**Exercise**
Below are records to give again exactly; omit each image they contain.

**Listed entries**

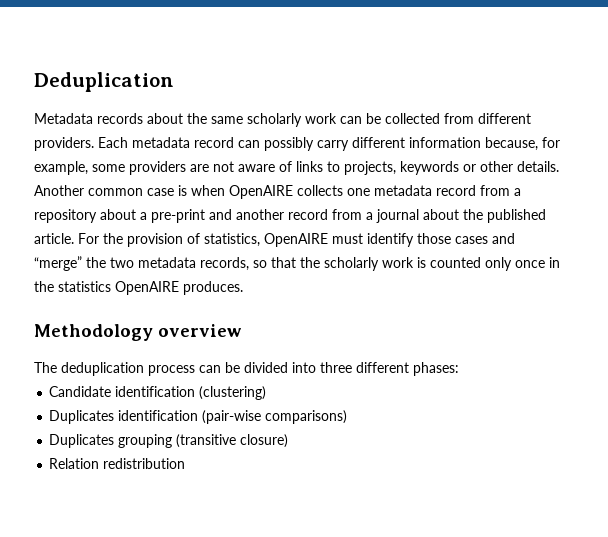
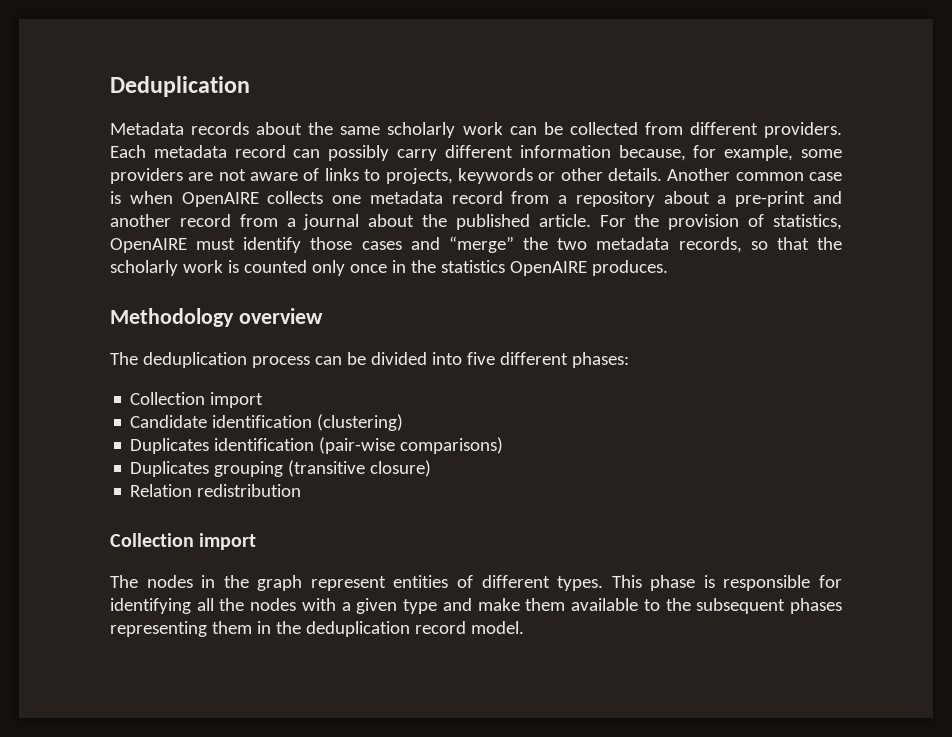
- The deduplication process can be divided into three different phases:
+ The deduplication process can be divided into five different phases:
+ Collection import
  Relation redistribution
+ Collection import
+ The nodes in the graph represent entities of different types. This phase is responsible for identifying all the nodes with a given type and make them available to the subsequent phases representing them in the deduplication record model.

**Answer to this exercise**
- The deduplication process can be divided into three different phases:
+ The deduplication process can be divided into five different phases:
+ Collection import
  Relation redistribution
+ Collection import
+ The nodes in the graph represent entities of different types. This phase is responsible for identifying all the nodes with a given type and make them available to the subsequent phases representing them in the deduplication record model.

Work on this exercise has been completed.